▸ Task to carry out: Please transcribe the lines below exactly, and leave every image behind.

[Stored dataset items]
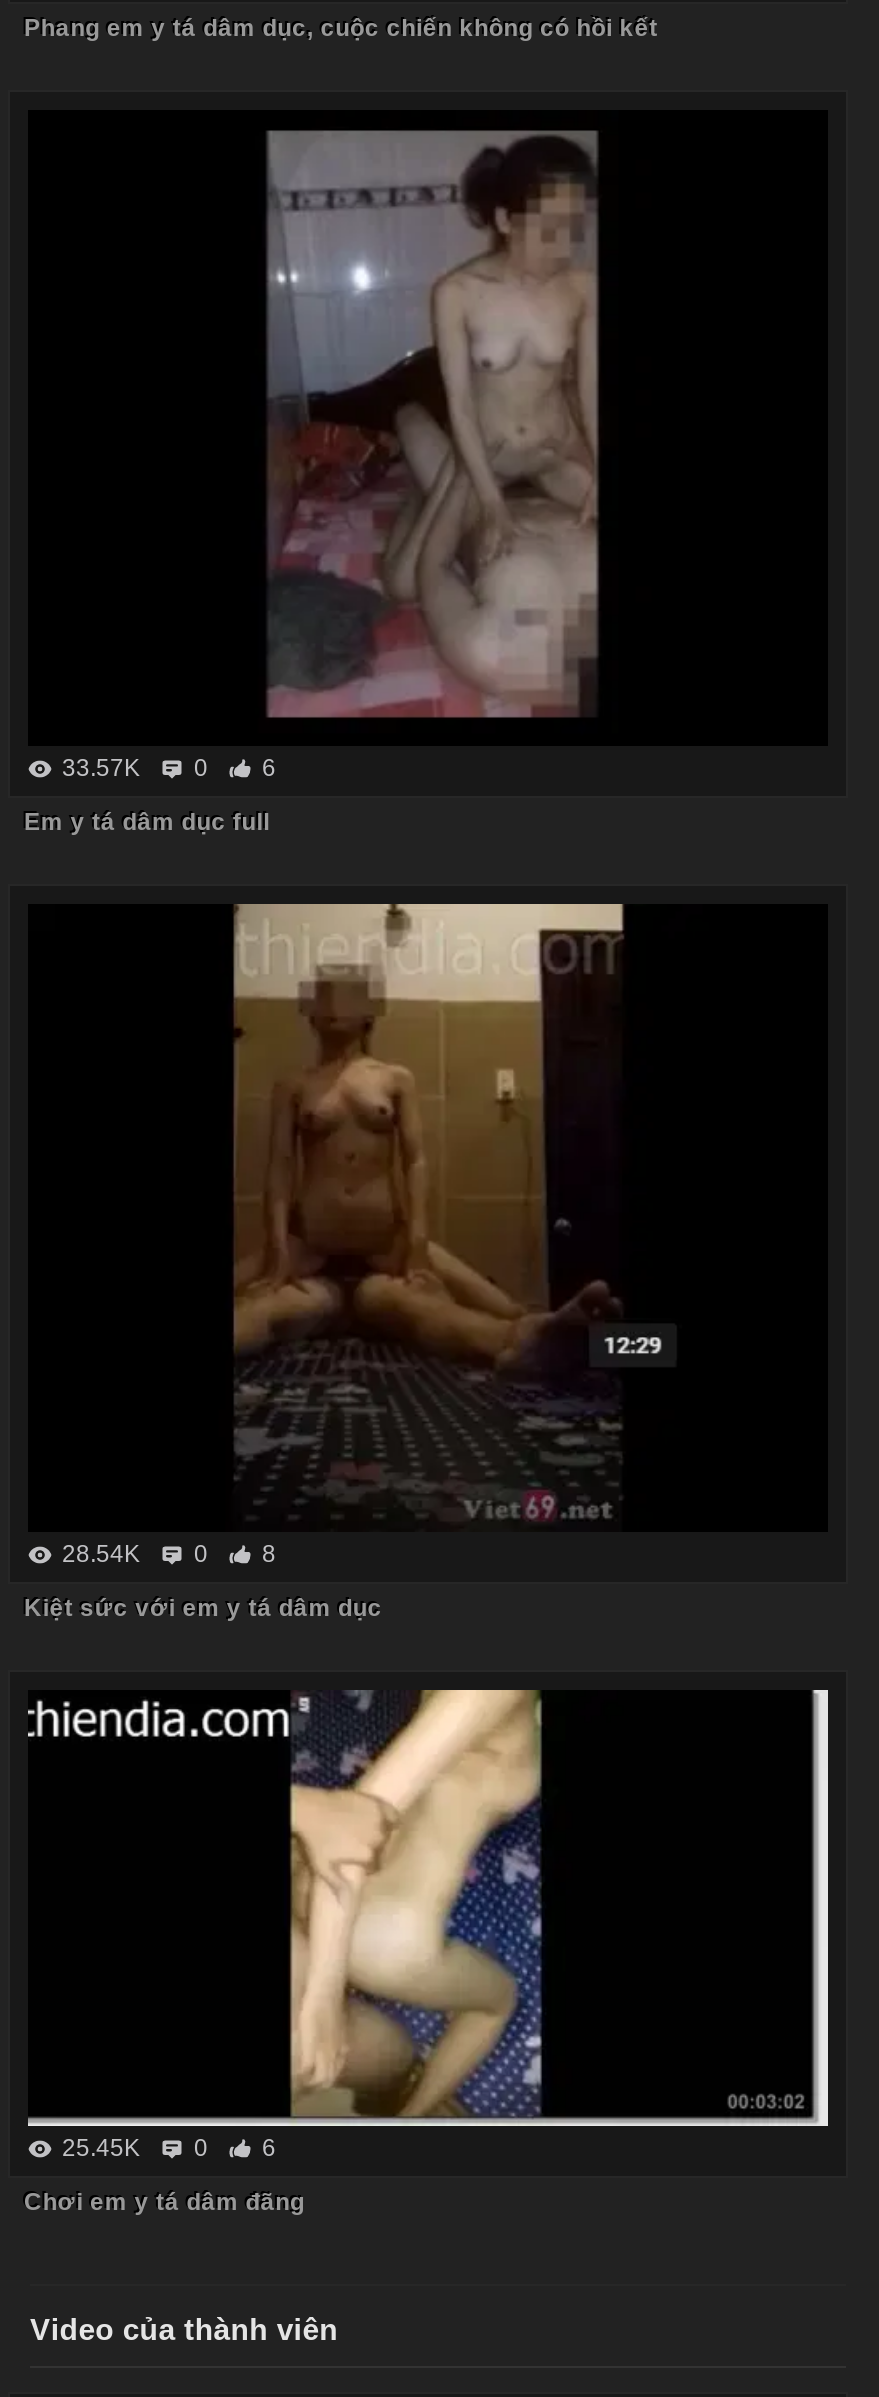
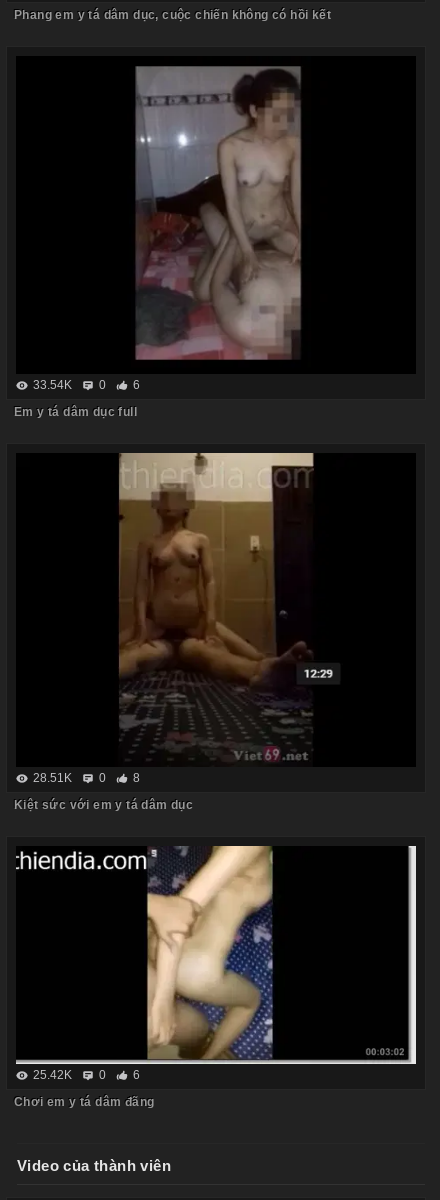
- 33.57K 0 6
+ 33.54K 0 6

- 28.54K 0 8
+ 28.51K 0 8

- 25.45K 0 6
+ 25.42K 0 6
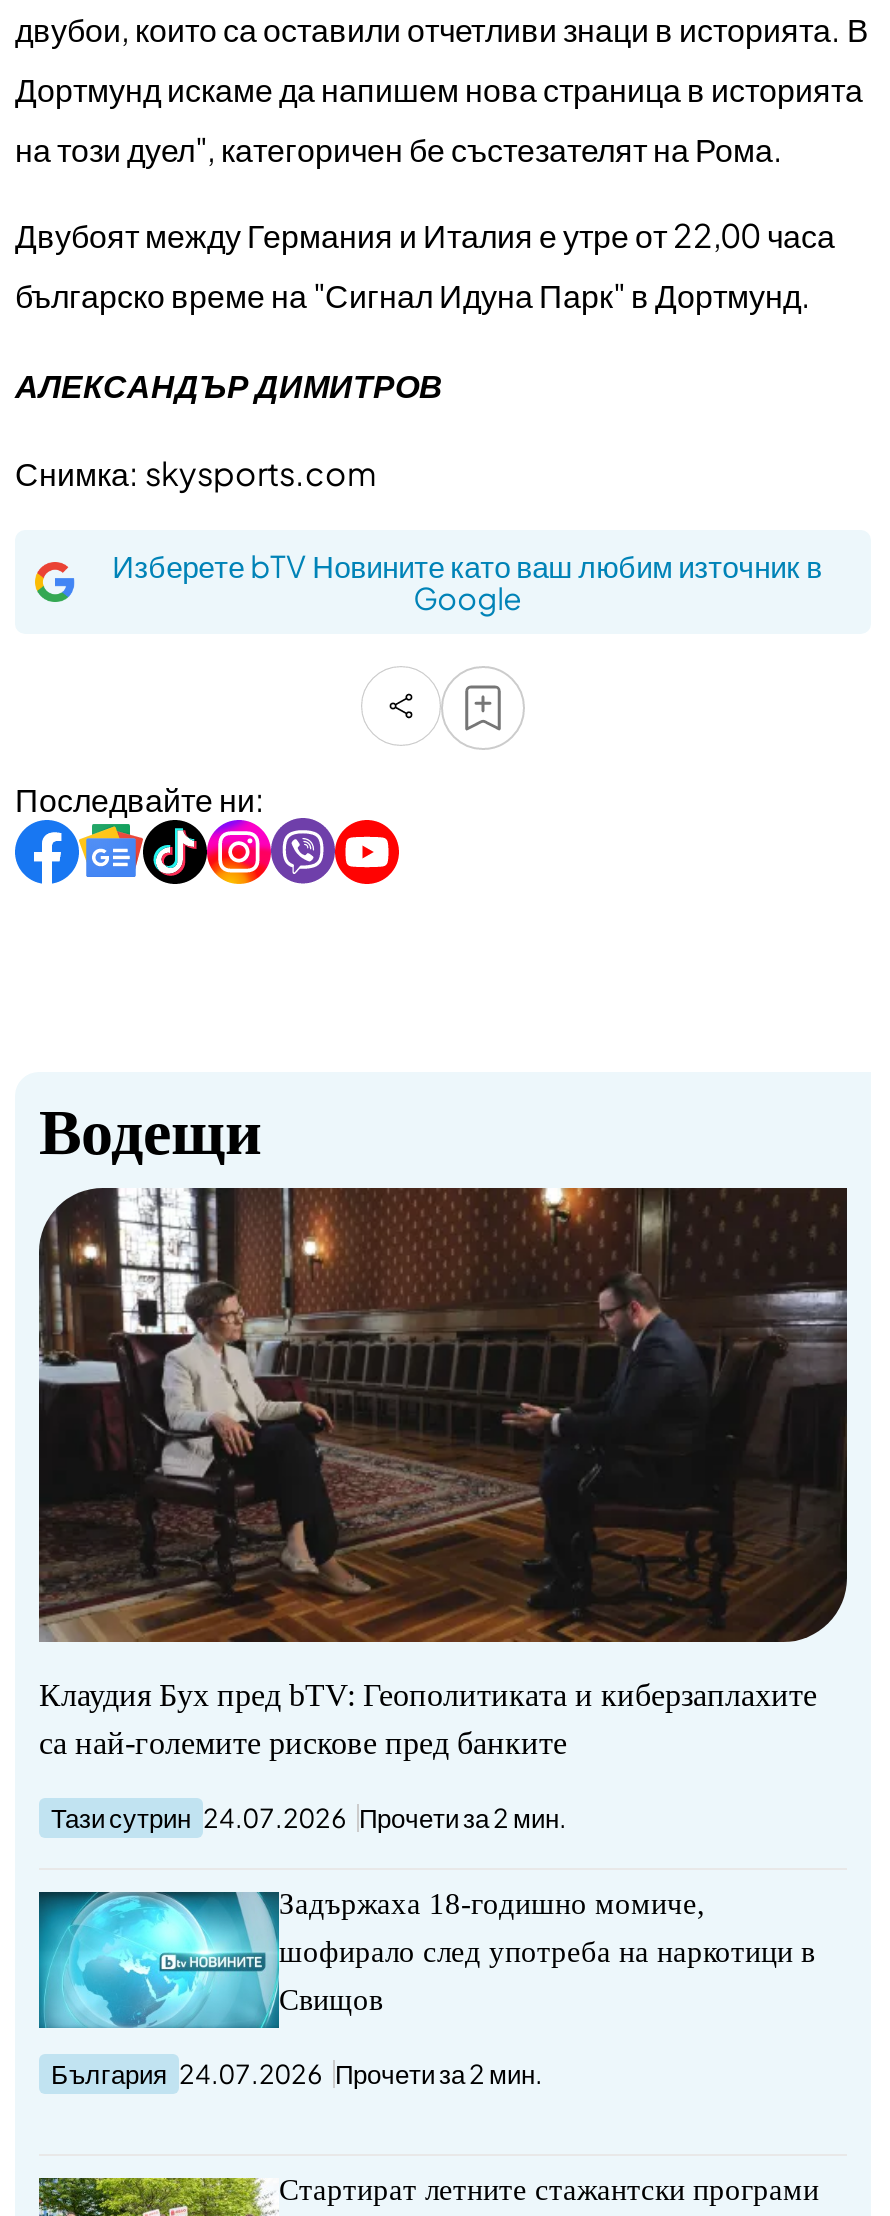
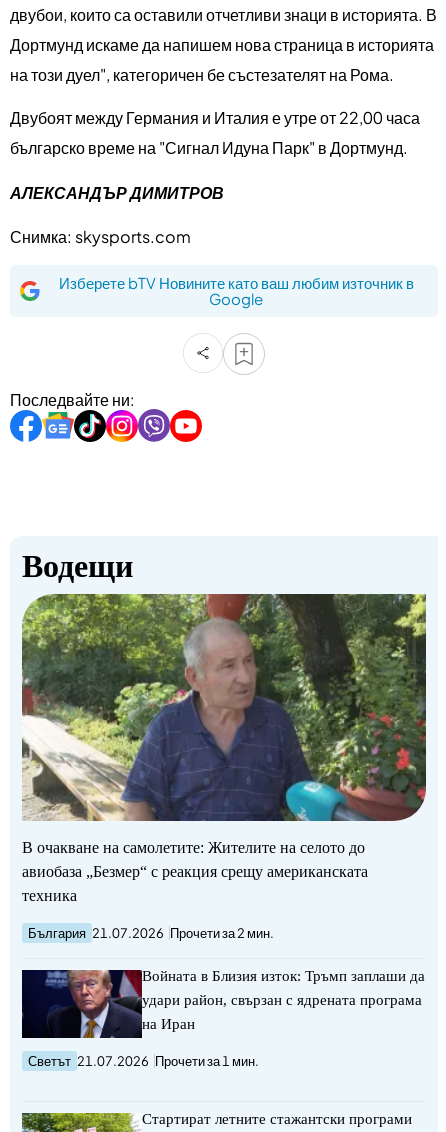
- [image]
- Клаудия Бух пред bTV: Геополитиката и киберзаплахите
- са най-големите рискове пред банките
+ [image]
+ В очакване на самолетите: Жителите на селото до
+ авиобаза „Безмер“ с реакция срещу американската
+ техника

- Тази сутрин 24.07.2026 Прочети за 2 мин.
+ България 21.07.2026 Прочети за 2 мин.

- [image]
- Задържаха 18-годишно момиче,
+ [image]
+ Войната в Близия изток: Тръмп заплаши да

- шофирало след употреба на наркотици в
+ удари район, свързан с ядрената програма

- Свищов
+ на Иран

- България 24.07.2026 Прочети за 2 мин.
+ Светът 21.07.2026 Прочети за 1 мин.
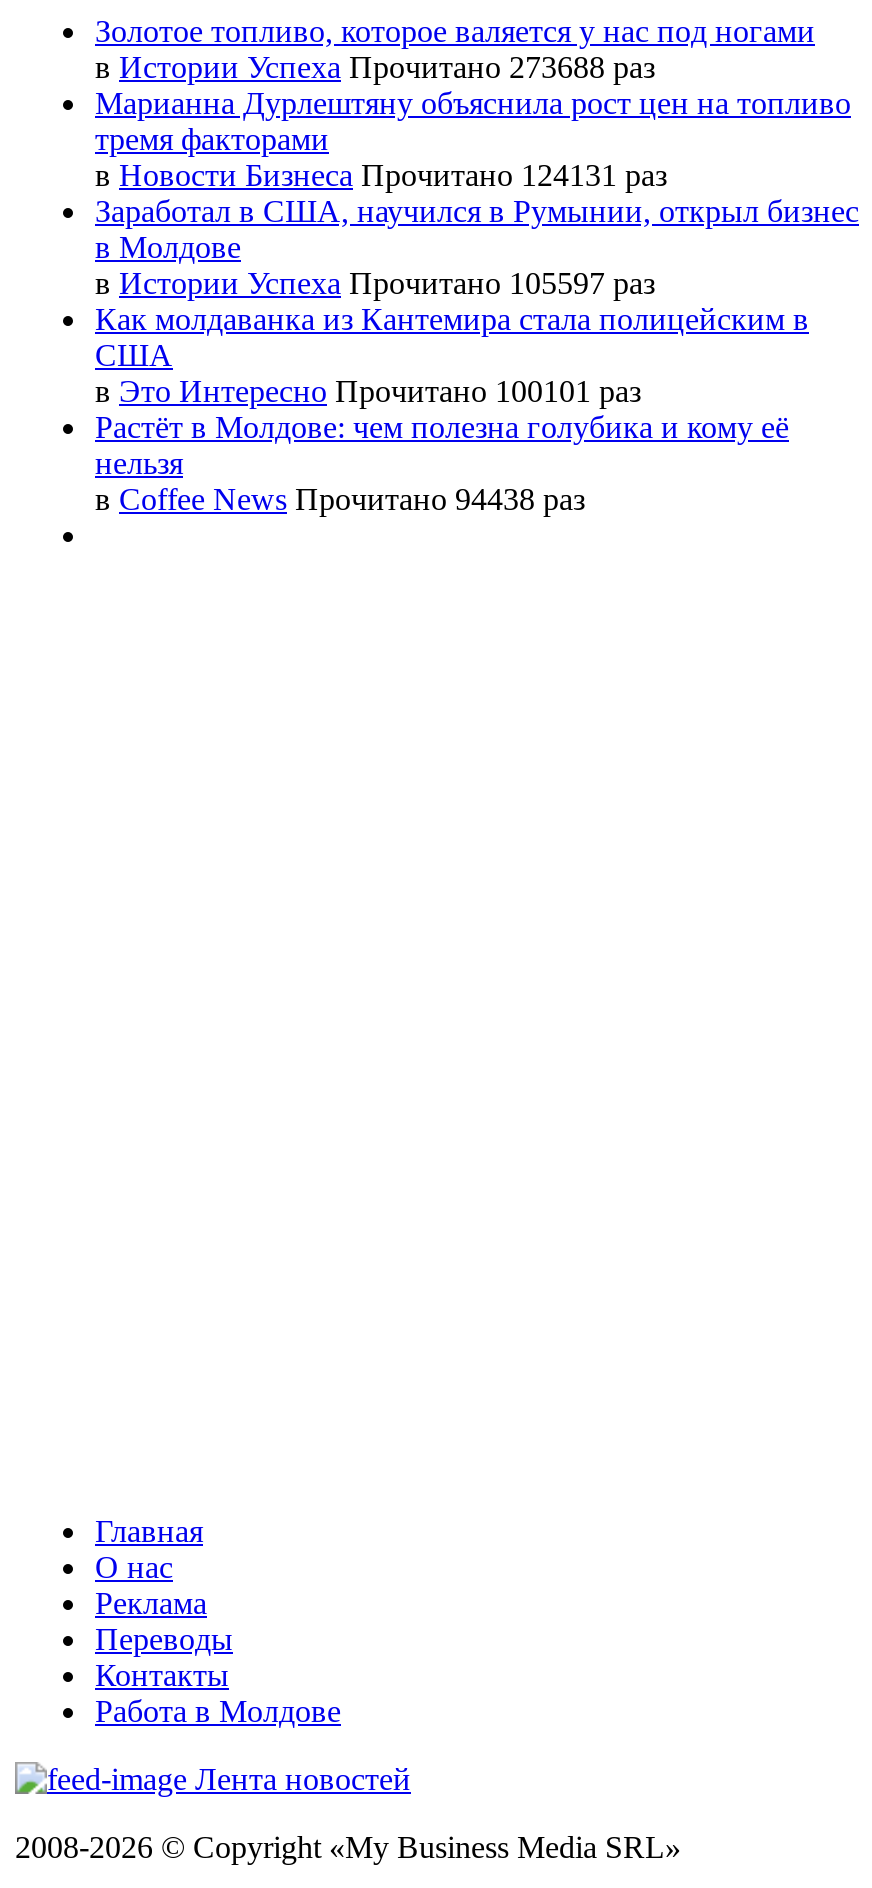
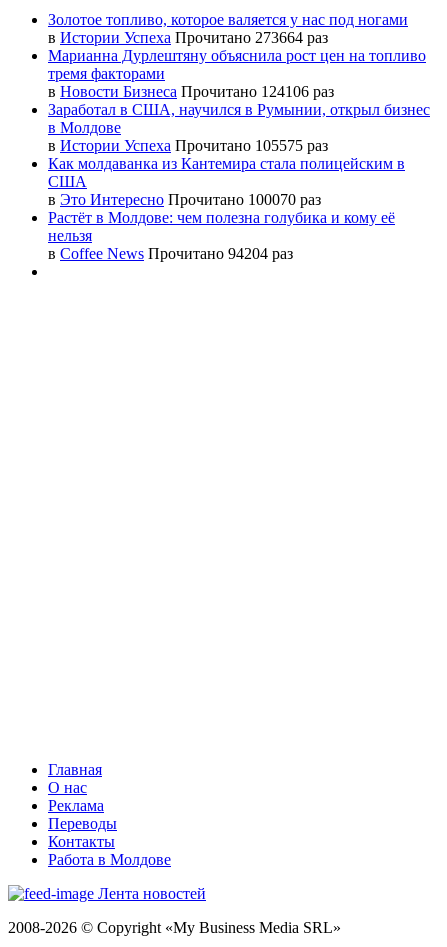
- в Истории Успеха Прочитано 273688 раз
+ в Истории Успеха Прочитано 273664 раз

- вНовости Бизнеса Прочитано 124131 раз
+ вНовости Бизнеса Прочитано 124106 раз

- в Истории Успеха Прочитано 105597 раз
+ в Истории Успеха Прочитано 105575 раз

- в Это Интересно Прочитано 100101 раз
+ в Это Интересно Прочитано 100070 раз

- в Coffee News Прочитано 94438 раз
+ в Coffee News Прочитано 94204 раз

▸ Output below:
- 33.57K 0 6
+ 33.54K 0 6

- 28.54K 0 8
+ 28.51K 0 8

- 25.45K 0 6
+ 25.42K 0 6
- [image]
- Клаудия Бух пред bTV: Геополитиката и киберзаплахите
- са най-големите рискове пред банките
+ [image]
+ В очакване на самолетите: Жителите на селото до
+ авиобаза „Безмер“ с реакция срещу американската
+ техника

- Тази сутрин 24.07.2026 Прочети за 2 мин.
+ България 21.07.2026 Прочети за 2 мин.

- [image]
- Задържаха 18-годишно момиче,
+ [image]
+ Войната в Близия изток: Тръмп заплаши да

- шофирало след употреба на наркотици в
+ удари район, свързан с ядрената програма

- Свищов
+ на Иран

- България 24.07.2026 Прочети за 2 мин.
+ Светът 21.07.2026 Прочети за 1 мин.
- в Истории Успеха Прочитано 273688 раз
+ в Истории Успеха Прочитано 273664 раз

- вНовости Бизнеса Прочитано 124131 раз
+ вНовости Бизнеса Прочитано 124106 раз

- в Истории Успеха Прочитано 105597 раз
+ в Истории Успеха Прочитано 105575 раз

- в Это Интересно Прочитано 100101 раз
+ в Это Интересно Прочитано 100070 раз

- в Coffee News Прочитано 94438 раз
+ в Coffee News Прочитано 94204 раз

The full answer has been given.